Where will that facility will be located? The question presents a whole different battle — but addresses leaked last week are not necessarily the answer.

Already jittery about the country’s first drug consumption site opening its doors “in their backyard,” residents of Kensington and Harrowgate felt heightened tension after the Juniata News reported on Thursday that the nonprofit had “announced” five finalist locations in the area.

However, those published locations represented just a fraction of potential sites identified through a new geographic feasibility study, according to Safehouse Vice President Ronda Goldfein.

“Some may work, some may not work,” Goldfein said of the locations in the study, conducted by researchers at UPenn’s Injury Science Center. “There’s a whole lot that still has to happen. This [research] is just one piece of information we’re using.”

Safehouse leaders have looked at about two dozen sites in total — some identified by Penn researchers, others identified by neighborhood residents or simply driving around. At the moment, it remains unclear how the organization would proceed with acquiring such a facility.

“We could buy a building, we could rent a building,” Goldfein said. “We could put a trailer on a vacant lot.”

The 1800 block of E. Hilton Street has been IDed as one of several possible locations for Safehouse.

District lines and political ties

Longterm plans involve opening at least three supervised injection sites across the city, but the first will undoubtedly land in the Kensington area. A draft of the Penn study reviewed by Billy Penn identified three blocks where a possible brick-and-mortar location might work for Safehouse’s initial facility.

The researchers’ algorithm based the picks on a number of restrictive planning factors — the facility cannot be within 1,000 feet of a school. Nearby daycares, parks, alcohol distributors and police/fire stations are also a no-go.

Another factor that appears to have been taken into account: requisite support from City Council. While still in the heart of the city’s opioid crisis, the three sites all fall within a block or two outside Councilwoman Maria Quiñones-Sánchez’s district.

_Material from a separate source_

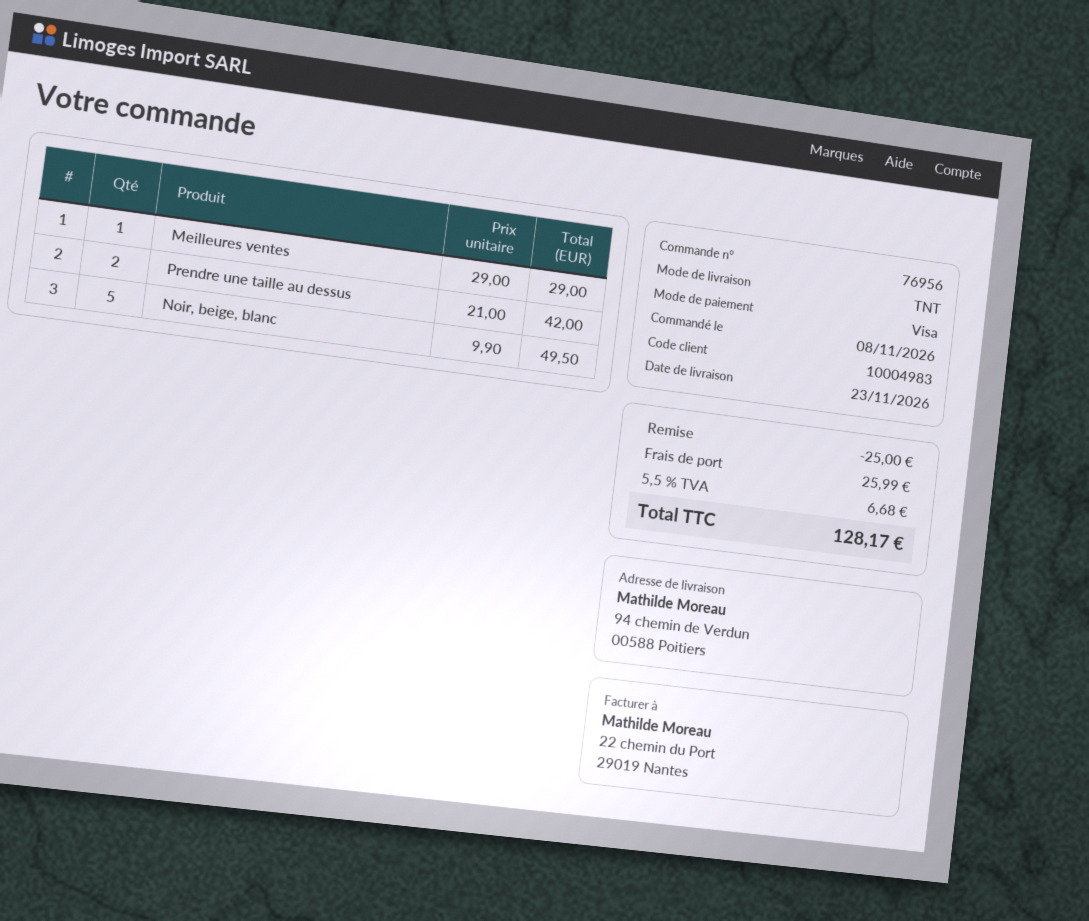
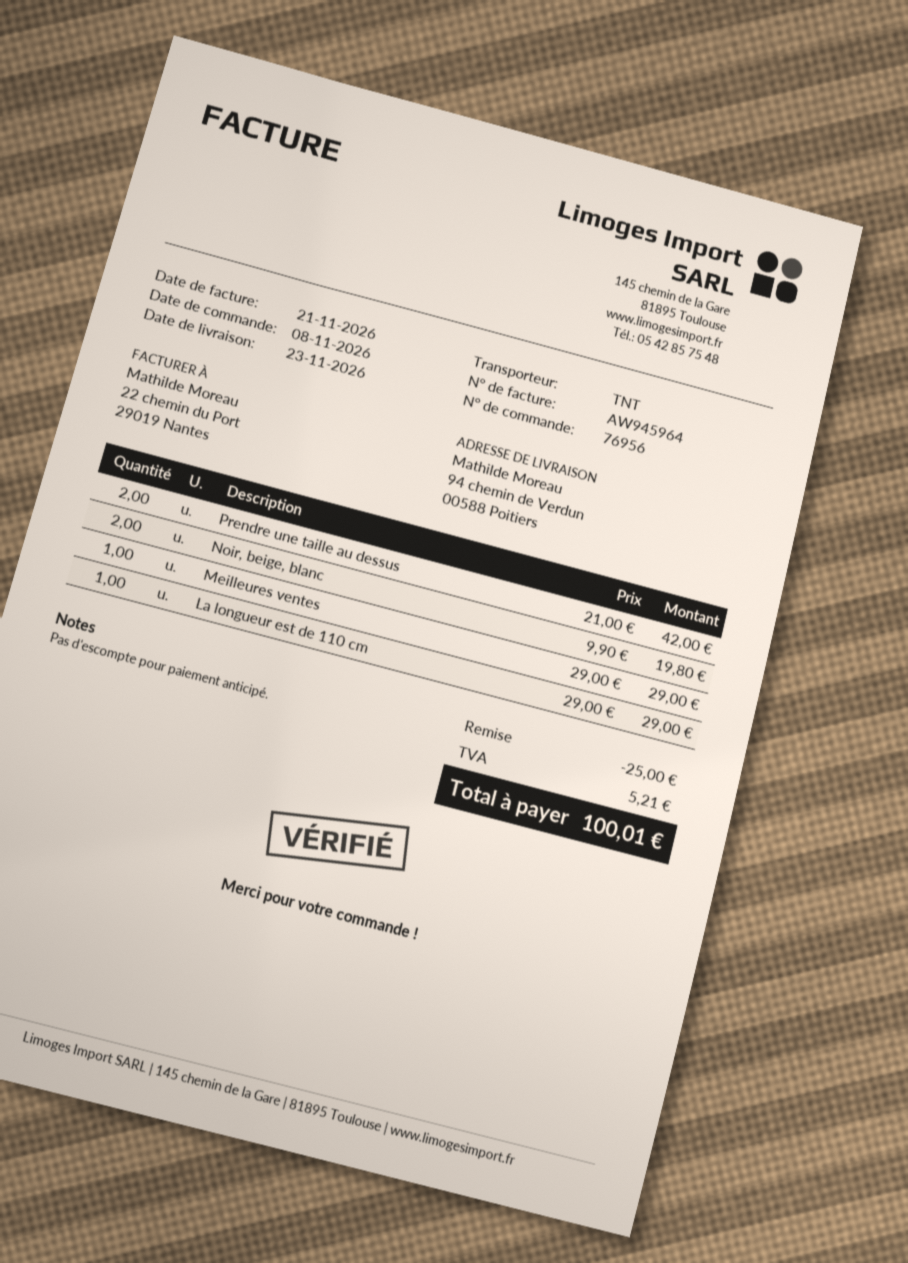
Noir, beige, blanc: 5 x 9.90 = 49.50 -> 2 x 9.90 = 19.80
La longueur est de 110 cm: none -> 1 x 29.00 = 29.00
shipping: 25.99 -> none
tax: 6.68 -> 5.21
total: 128.17 -> 100.01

The councilwoman has stood fiercely against allowing Safehouse to open in her district proper, a position that is unlikely to waver in a tough re-election year.

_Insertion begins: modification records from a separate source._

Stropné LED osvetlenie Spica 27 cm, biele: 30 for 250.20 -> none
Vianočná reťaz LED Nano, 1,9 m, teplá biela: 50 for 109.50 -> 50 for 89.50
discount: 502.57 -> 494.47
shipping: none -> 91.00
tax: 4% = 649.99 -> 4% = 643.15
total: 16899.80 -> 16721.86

The study didn’t identify specific brick-and-mortar properties — just general block numbers. But sources say one of the pitched sites on 1800 block of E. Hilton Street has a political tie to Safehouse leadership.

Real estate records show only three parcels on this narrow one-way backstreet at Kensington and Allegheny. One of them is owned by a family trust connected with the Philadelphia Suburban Development Corporation. The family-run real estate firm became an early investor at K&A with working ties to former Gov. Ed Rendell, who is now Safehouse’s biggest political champion.

Goldfein acknowledged she had met with the owner of the Hilton Street property, but said she didn’t know the owners of any of the other prospective sites. PSDC did not return a request for comment.

Taking the neighborhood to Toronto

Nationwide, critics worry supervised injection sites will produce a honeypot effect that would attract more drug dealing and its attendant woes around the location. Studies have shown supervised consumption sites in other countries had no significant impact on drug-related crime, and are more likely to decrease public drug use and overdose deaths.

At the moment, Kensington and Harrowgate neighborhood groups remain opposed to a facility in the area.

Councilman Mark Squilla, whose district is the new target for the site, has been open to facilitating conversations — which so far have been limited. Part of the misunderstanding over the “announced” site locations was amplified by the fact that Safehouse leadership has yet to meet with neighborhood civic groups.

Impact Services, a social service agency nonprofit, says it supports the idea of a drug consumption site in the neighborhood. But not on the commercial corridor of Kensington Avenue or in the surrounding residential neighborhoods.

“We support a site in a medical setting like Temple Episcopal,” said Impact CEO Casey O’Donnell, “where a host of services can be offered and more robust research can be conducted to figure out what is actually effective in both keeping people alive and moving them towards recovery.”

More conversations will happen soon, both in the 19134 zip code — and hundreds of miles away.

Safehouse is hosting a trip to Toronto this week to visit existing injection facilities in the Canadian city. City Council members and some staffers are going, along with O’Donnell and Shannon Farrell-Pakstis, leader of the Harrowgate Civic Association. The trip is being funded by the Scattergood Foundation and an “anonymous family foundation,” per Goldfein.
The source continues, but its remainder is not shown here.